Islamic Terrorists Push To The Limit

The weeklong Passover holiday ended in late April with more unprovoked Palestinian terror attacks upon Israeli civilians, this time next to the northern Samaria Arab town of Tulkarm. Two Israeli security guards working inside an industrial zone there were shot dead by Palestinian terrorists who successfully penetrated the zone's security fence. The industrial complex, which brings together Arab and Jewish businesses and workers, was established as a "peace dividend" of the failed Oslo peace accords. Both of the male Jewish victims, in their early 50s, left behind wives and children. The Iranian-backed Islamic Jihad group took initial responsibility for the unprovoked twin murders.

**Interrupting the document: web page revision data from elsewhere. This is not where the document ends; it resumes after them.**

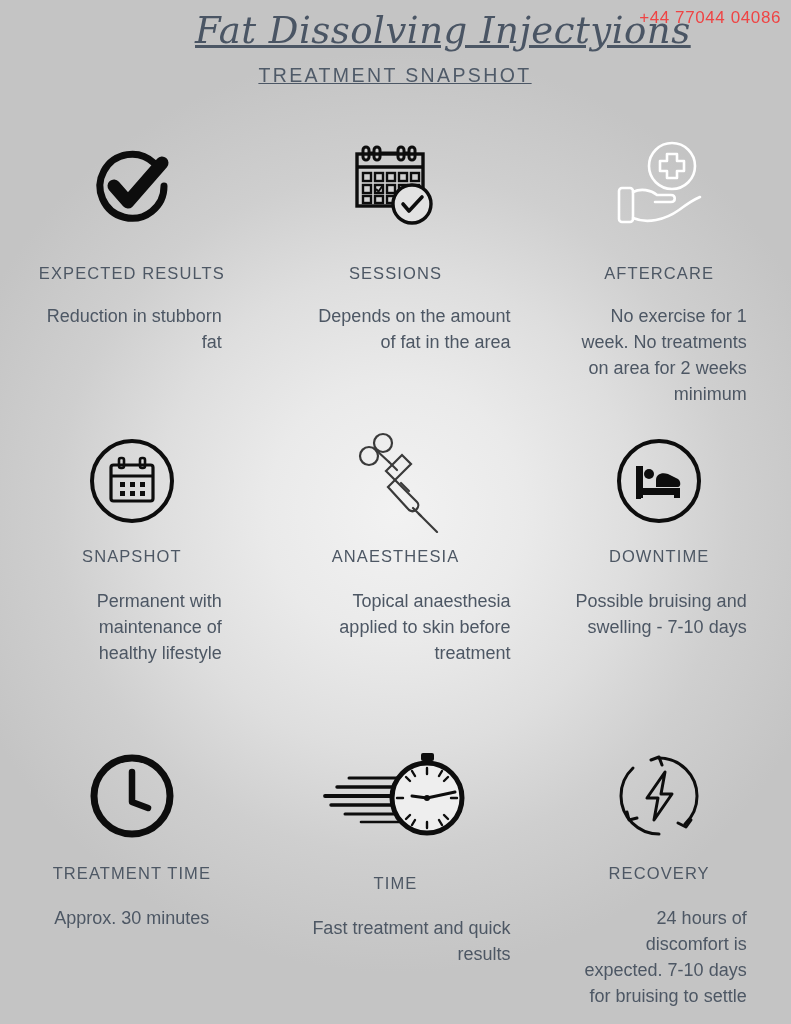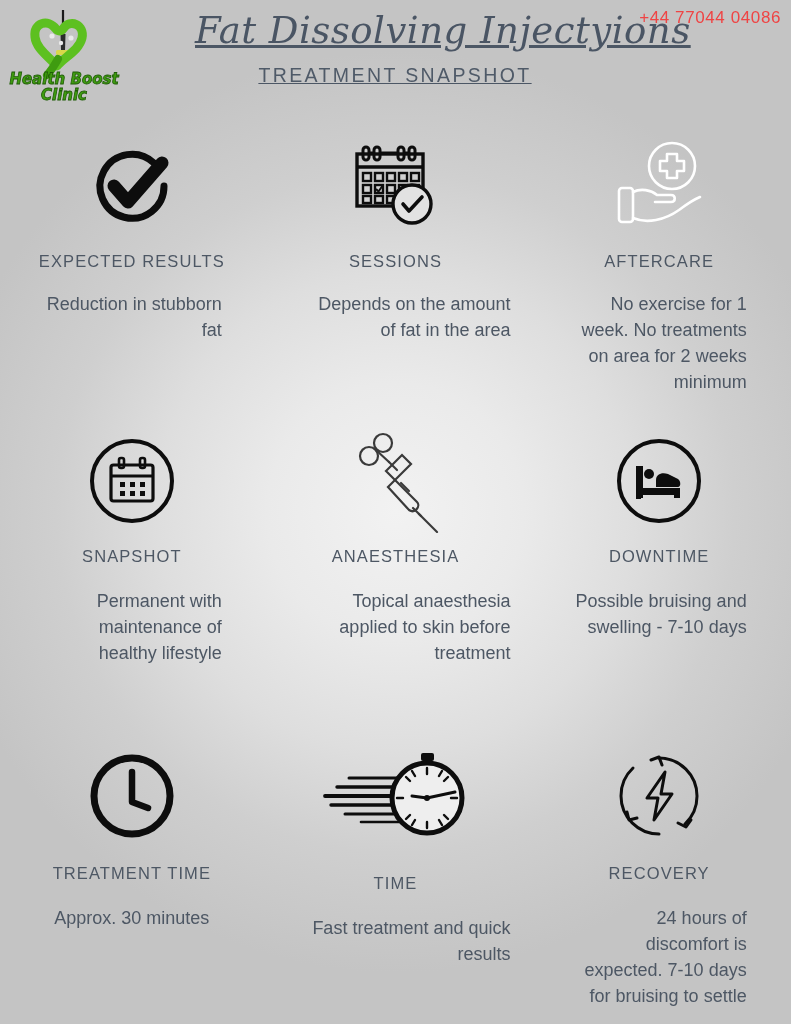--- a/index.html
+++ b/index.html
@@ -101,21 +101,21 @@
   .icon-wrap {
     height: 112px;
     display: flex;
     align-items: center;
     justify-content: center;
   }
 
   .icon-wrap svg { display: block; }
 
   .cell-title {
-    margin-top: 10px;
+    margin-top: 22px;
     font-size: 16.5px;
     letter-spacing: 1.1px;
     font-weight: 400;
     color: #4d5764;
     text-align: center;
     white-space: nowrap;
   }
 
   .cell-desc {
     margin-top: 20px;
@@ -137,41 +137,20 @@
 
   .c2.r1 .icon-wrap { padding-top: 6px; }
   .c2.r3 .cell-title { margin-top: 22px; }
   .c1.r3 .cell-desc { max-width: 230px; }
 </style>
 </head>
 <body>
 
 <div class="header">
 
-  <div class="logo">
-    <svg width="118" height="100" viewBox="0 0 118 100">
-
-      <path d="M57 6 L57 32" stroke="#1a1a1a" stroke-width="2.2" fill="none"></path>
-      <path d="M54.5 30 L59.5 30 L59 46 L55 46 Z" fill="#2b2b2b"></path>
-      <rect x="50" y="46" width="14" height="5" rx="1.5" fill="#d8d84a"></rect>
-
-      <path d="M50 25 C42 14, 27 19, 29 33 C30 44, 42 52, 51 62
-               C58 53, 73 47, 76 34 C79 21, 64 14, 57 25
-               C55.5 27.5, 51.5 27.5, 50 25 Z" fill="none" stroke="#5dc020" stroke-width="9" stroke-linejoin="round"></path>
-      <path d="M52 55 C47 64, 44 68, 41 71" stroke="#3f9c10" stroke-width="8" fill="none" stroke-linecap="round"></path>
-      <circle cx="46" cy="32" r="2.6" fill="#eaeaea"></circle>
-      <circle cx="65" cy="34" r="2.6" fill="#eaeaea"></circle>
-      <circle cx="55" cy="39" r="2.2" fill="#eaeaea"></circle>
-
-      <g>
-        <text x="58" y="80" text-anchor="middle" font-family="DejaVu Sans, sans-serif" font-size="15" font-weight="bold" font-style="italic" fill="#3f9c10" stroke="#1f5c07" stroke-width="0.8">Health Boost</text>
-        <text x="58" y="96" text-anchor="middle" font-family="DejaVu Sans, sans-serif" font-size="15" font-weight="bold" font-style="italic" fill="#3f9c10" stroke="#1f5c07" stroke-width="0.8">Clinic</text>
-      </g>
-    </svg>
-  </div>
 
   <div class="title-block">
     <div class="script-title">Fat Dissolving Injectyions</div>
     <div class="sub-title">TREATMENT SNAPSHOT</div>
   </div>
 
   <div class="phone">+44 77044 04086</div>
 </div>
 
 <div class="grid">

On May 9, a Hamas mortar shell struck a kibbutz near the Gaza Strip, instantly killing 48 year old Jimmy Kedoshim while he was peacefully tending his garden. The father of three was deeply mourned by Kibbutz Kfar Aza residents, and also by many other Israelis who knew him as an engine powered paragliding champion, having won several national competitions. Kedoshim's wife Anna had been gardening at her husband's side until just minutes before the attack, when she entered their nearby home to escape the afternoon heat.

The following day, more than 20 rockets and mortar shells were fired into areas around the Gaza Strip, causing structural damage but thankfully no additional casualties. Palestinian groups said the barrage was meant to avenge ongoing Israeli army operations against Hamas and Islamic Jihad activists in the Gaza Strip.

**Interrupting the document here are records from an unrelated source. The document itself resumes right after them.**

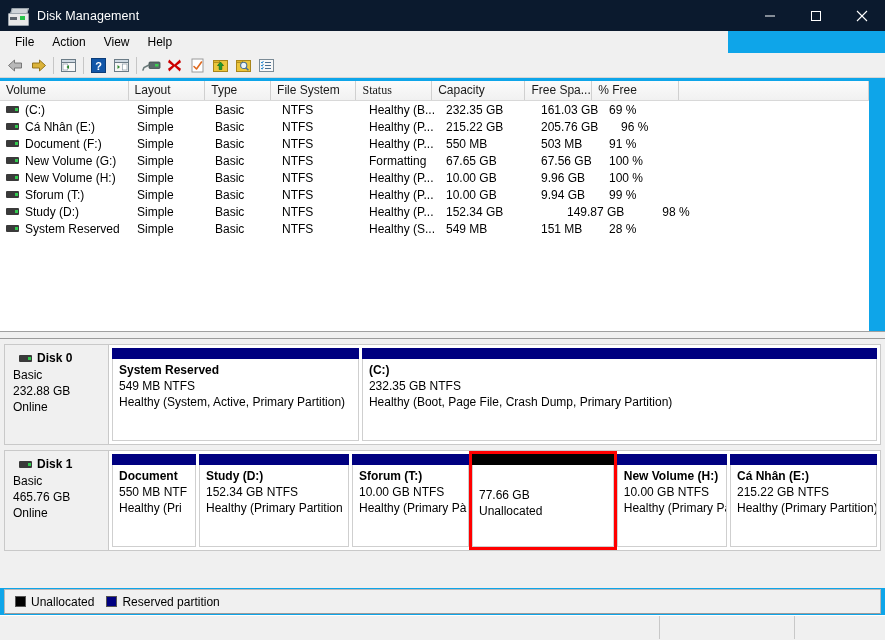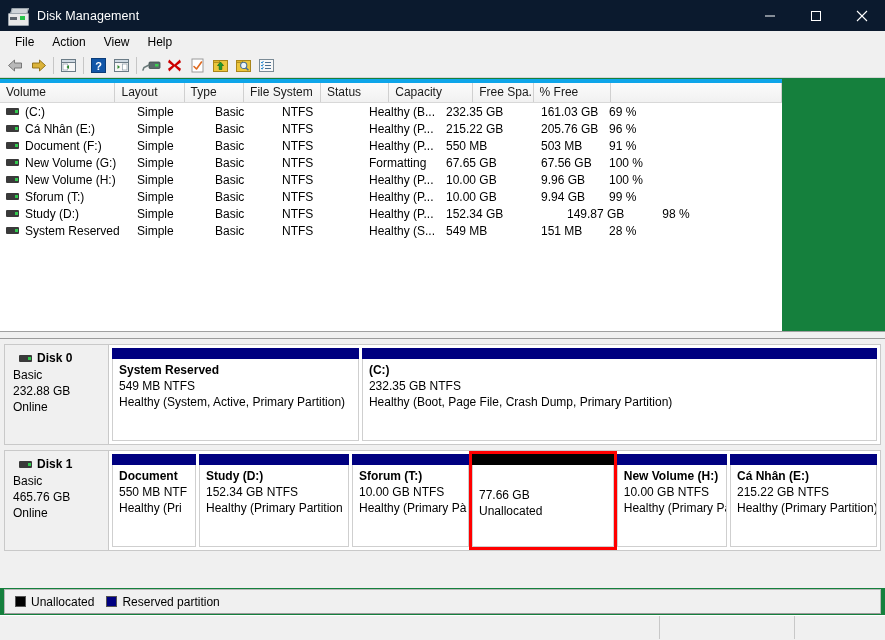--- a/index.html
+++ b/index.html
@@ -6,21 +6,21 @@
     margin: 0; padding: 0;
     width: 885px; height: 640px;
     overflow: hidden;
     font-family: "Liberation Sans", sans-serif;
     font-size: 12px;
     background: #f0f0f0;
   }
   #app {
     position: relative;
     width: 885px; height: 640px;
-    background: #15803d;
+    background: #0ea5e9;
     box-sizing: border-box;
   }
 
   
   .titlebar {
     position: absolute; left: 0; top: 0;
     width: 885px; height: 31px;
     background: #0b1a2e;
     display: flex; align-items: center;
   }
@@ -66,21 +66,21 @@
   .win-btn {
     width: 46px; height: 31px;
     display: flex; align-items: center; justify-content: center;
     color: #ffffff;
   }
   .win-btn svg { display: block; }
 
   
   .menubar {
     position: absolute; left: 0; top: 31px;
-    width: 885px; height: 22px;
+    width: 728px; height: 22px;
     background: #f0f0f0;
     display: flex; align-items: center;
     padding-left: 6px;
     box-sizing: border-box;
   }
   .menu-item {
     padding: 2px 9px;
     font-size: 12px;
     color: #000;
   }
@@ -102,23 +102,23 @@
   }
   .tb-sep {
     width: 1px; height: 17px;
     background: #c6c6c6;
     margin: 0 3px;
   }
 
   
   .list-area {
     position: absolute; left: 0; top: 79px;
-    width: 782px; height: 252px;
+    width: 869px; height: 252px;
     background: #ffffff;
-    border-top: 4px solid #0ea5e9;
+    border-top: 2px solid #0ea5e9;
     box-sizing: border-box;
   }
   .hdr-row {
     display: flex;
     height: 19px;
     background: #f5f5f5;
     border-bottom: 1px solid #d8d8d8;
   }
   .hdr-cell {
     box-sizing: border-box;
@@ -413,21 +413,21 @@
         </svg>
     </div>
   </div>
 
   <div class="list-area">
     <div class="hdr-row" id="hdr-row">
         <div class="hdr-cell" style="width: 131px;">Volume</div>
         <div class="hdr-cell" style="width: 78px;">Layout</div>
         <div class="hdr-cell" style="width: 67px;">Type</div>
         <div class="hdr-cell" style="width: 87px;">File System</div>
-        <div class="hdr-cell" style="width: 77px;">Status</div>
+        <div class="hdr-cell" style="width: 77px; font-family: Liberation Serif, serif;">Status</div>
         <div class="hdr-cell" style="width: 95px;">Capacity</div>
         <div class="hdr-cell" style="width: 68px;">Free Spa...</div>
         <div class="hdr-cell" style="width: 88px;">% Free</div>
         <div class="hdr-cell" style="width: 194px;"></div>
       </div>
     <div class="rows" id="rows">
         <div class="vrow">
           <div class="vcell vol-name" style="width: 131px;">
             <span class="drv-icon"></span>
             <span>(C:)</span>
@@ -444,21 +444,21 @@
           <div class="vcell vol-name" style="width: 131px;">
             <span class="drv-icon"></span>
             <span>Cá Nhân (E:)</span>
           </div>
           <div class="vcell" style="width: 78px;">Simple</div>
           <div class="vcell" style="width: 67px;">Basic</div>
           <div class="vcell" style="width: 87px;">NTFS</div>
           <div class="vcell" style="width: 77px;">Healthy (P...</div>
           <div class="vcell" style="width: 95px;">215.22 GB</div>
           <div class="vcell" style="width: 68px;">205.76 GB</div>
-          <div class="vcell" style="width: 88px;">96 %</div>
+          <div class="vcell" style="width: 88px; margin-left: 12px;">96 %</div>
         </div>
         <div class="vrow">
           <div class="vcell vol-name" style="width: 131px;">
             <span class="drv-icon"></span>
             <span>Document (F:)</span>
           </div>
           <div class="vcell" style="width: 78px;">Simple</div>
           <div class="vcell" style="width: 67px;">Basic</div>
           <div class="vcell" style="width: 87px;">NTFS</div>
           <div class="vcell" style="width: 77px;">Healthy (P...</div>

Four days later, a 75 year old Israeli woman was instantly killed when a Palestinian Kassam rocket crashed into a house in another Israeli community ten miles east of the Gaza Strip. Shlomit Katz had decided to visit friends living in the western Negev community of Yesha, where the rocket struck.

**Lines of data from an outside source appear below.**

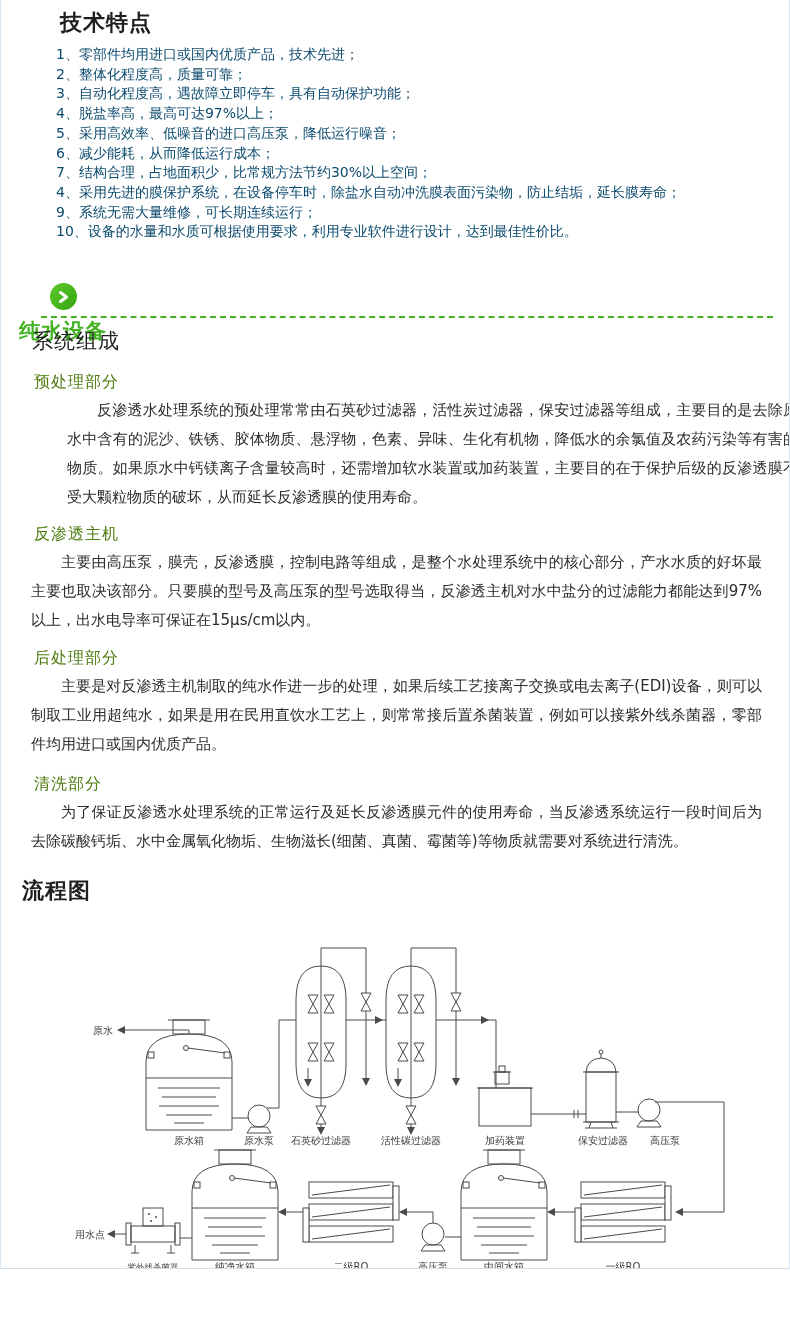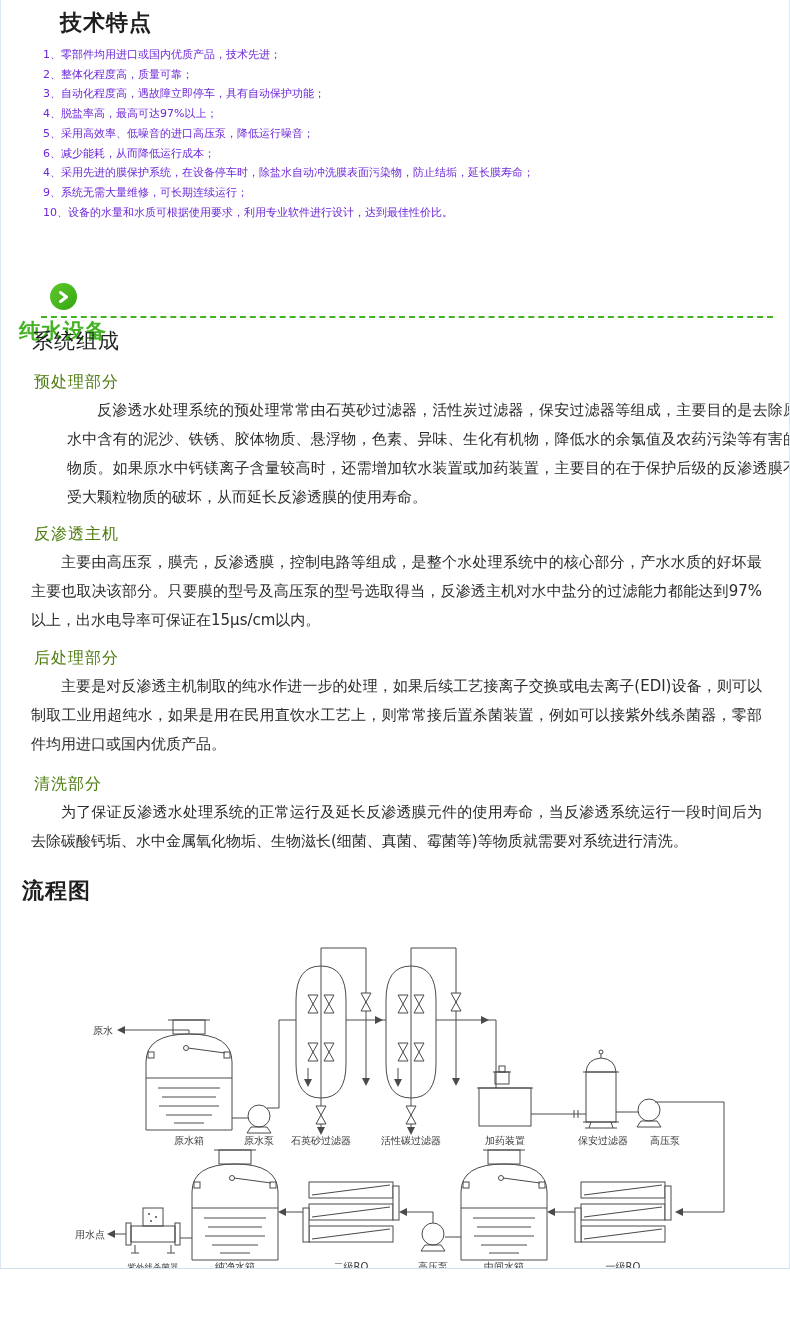--- a/index.html
+++ b/index.html
@@ -3,22 +3,22 @@
 <meta charset="utf-8">
 <style>
   html,body{margin:0;padding:0;background:#fff;}
   #page{
     position:relative; width:790px; height:1269px; background:#fff;
     border-left:1px solid #d9e7f4; border-right:1px solid #d9e7f4; border-bottom:1px solid #cfe0ef;
     box-sizing:border-box; overflow:hidden;
     font-family:"DejaVu Sans", sans-serif; color:#333;
   }
   .h-black{position:absolute; font-size:22px; font-weight:bold; color:#1f1f1f; letter-spacing:1px;}
-  .tech-list{position:absolute; top:45px; left:42px; width:706px; margin:0; padding:0; list-style:none;
-    font-size:11px; line-height:19.7px; color:#6d28d9;}
+  .tech-list{position:absolute; top:45px; left:55px; width:706px; margin:0; padding:0; list-style:none;
+    font-size:14px; line-height:19.7px; color:#0c4a6e;}
   .green-hdr{position:absolute; top:283px; left:18px; display:flex; align-items:center; gap:7px;flex-direction:column;}
   .green-circle{width:27px; height:27px; border-radius:50%; display:flex; align-items:center; justify-content:center;
     background:linear-gradient(135deg,#5ec92e,#35a60f);}
   .green-title{font-size:21px; font-weight:bold; letter-spacing:1px;}
   .dash-line{position:absolute; top:316px; left:40px; width:732px; border-top:2px dashed #43b223;}
   .sub-blue{position:absolute; left:33px; font-size:16px; color:#4d7c0f; letter-spacing:1px;}
   .para{position:absolute; left:30px; width:731px; margin:0; font-size:15px; line-height:29px;
     text-align:justify; text-indent:2em; color:#2b2b2b;}
   .diagram{position:absolute; top:920px; left:30px;}
   .dg{stroke:#4a4a4a; stroke-width:1; fill:none;}
@@ -33,20 +33,21 @@
 
   <div class="h-black" style="top:8px; left:59px;">技术特点</div>
 
   <ol class="tech-list">
     <li>1、零部件均用进口或国内优质产品，技术先进；</li>
     <li>2、整体化程度高，质量可靠；</li>
     <li>3、自动化程度高，遇故障立即停车，具有自动保护功能；</li>
     <li>4、脱盐率高，最高可达97%以上；</li>
     <li>5、采用高效率、低噪音的进口高压泵，降低运行噪音；</li>
     <li>6、减少能耗，从而降低运行成本；</li>
+    <li>7、结构合理，占地面积少，比常规方法节约30%以上空间；</li>
     <li>4、采用先进的膜保护系统，在设备停车时，除盐水自动冲洗膜表面污染物，防止结垢，延长膜寿命；</li>
     <li>9、系统无需大量维修，可长期连续运行；</li>
     <li>10、设备的水量和水质可根据使用要求，利用专业软件进行设计，达到最佳性价比。</li>
   </ol>
 
   <div class="green-hdr">
     <span class="green-circle">
       <svg width="14" height="14" viewBox="0 0 14 14">
           <polyline points="4.5,2.5 10.5,7 4.5,11.5" fill="none" stroke="#ffffff" stroke-width="3" stroke-linecap="round" stroke-linejoin="round"></polyline>
         </svg>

The untimely deaths of two Israeli civilians, slaughtered when terror suddenly reigned down from the skies while they were simply living their quiet lives, caused additional mourning during the week between Israel's annual Holocaust Remembrance Day and Memorial Day for Fallen Soldiers. Speaking at the official state ceremony on May 6 to commemorate and salute Israel's 22,437 soldiers killed in eight wars, dozens of limited operations and hundreds of terror attacks since 1948, Prime Minister Olmert said Israel's survival in such a hostile region "depends on our willingness and ability to continue to defend ourselves, to battle our enemies when we need to."

Mother and Child

As hundreds of foreign dignitaries, including American President George W. Bush, were gathering inside Jerusalem's main convention center to mark David Ben Gurion's historic declaration of independence in Tel Aviv, an Iranian-made Grad rocket struck a shopping mall in Ashkelon. A 24 year old mother was holding her young daughter in her lap while talking to a doctor at a gynecological clinic, located on the top floor of the four story Hutzot mall, when the rocket came crashing through the roof in the coastal city with 120,000 residents.

The subsequent explosion and falling debris severely injured all three females, along with another female patient sitting in a nearby waiting room. An additional eight people shopping or working in the crowded floors below were wounded, most of them struck by falling debris. Around 87 others were treated for shock as the large building shook from the powerful blast. Officials said the number of wounded and/or dead would have been significantly higher if the Grad rocket had not exploded when striking a thick crossbeam holding up the roof, which they said kept it from crashing through the floors below.

The sinister attack seemed to be the final straw for many Israeli officials, some of whom heard about it while meeting with their foreign counterparts in the early evening of May 14. Defense Minister Ehud Barak toured the scene the following evening, where he told angry residents "You all need to bite your lips, but not for very much longer." Other political and military officials spoke even more bluntly, telling military reporters that a massive IDF operation to oust Hamas leaders from power in the Gaza Strip, and to defeat and dismember the estimated 20,000 Hamas militia force, would likely begin soon after this month's anniversary celebrations are over-meaning possibly at any time now.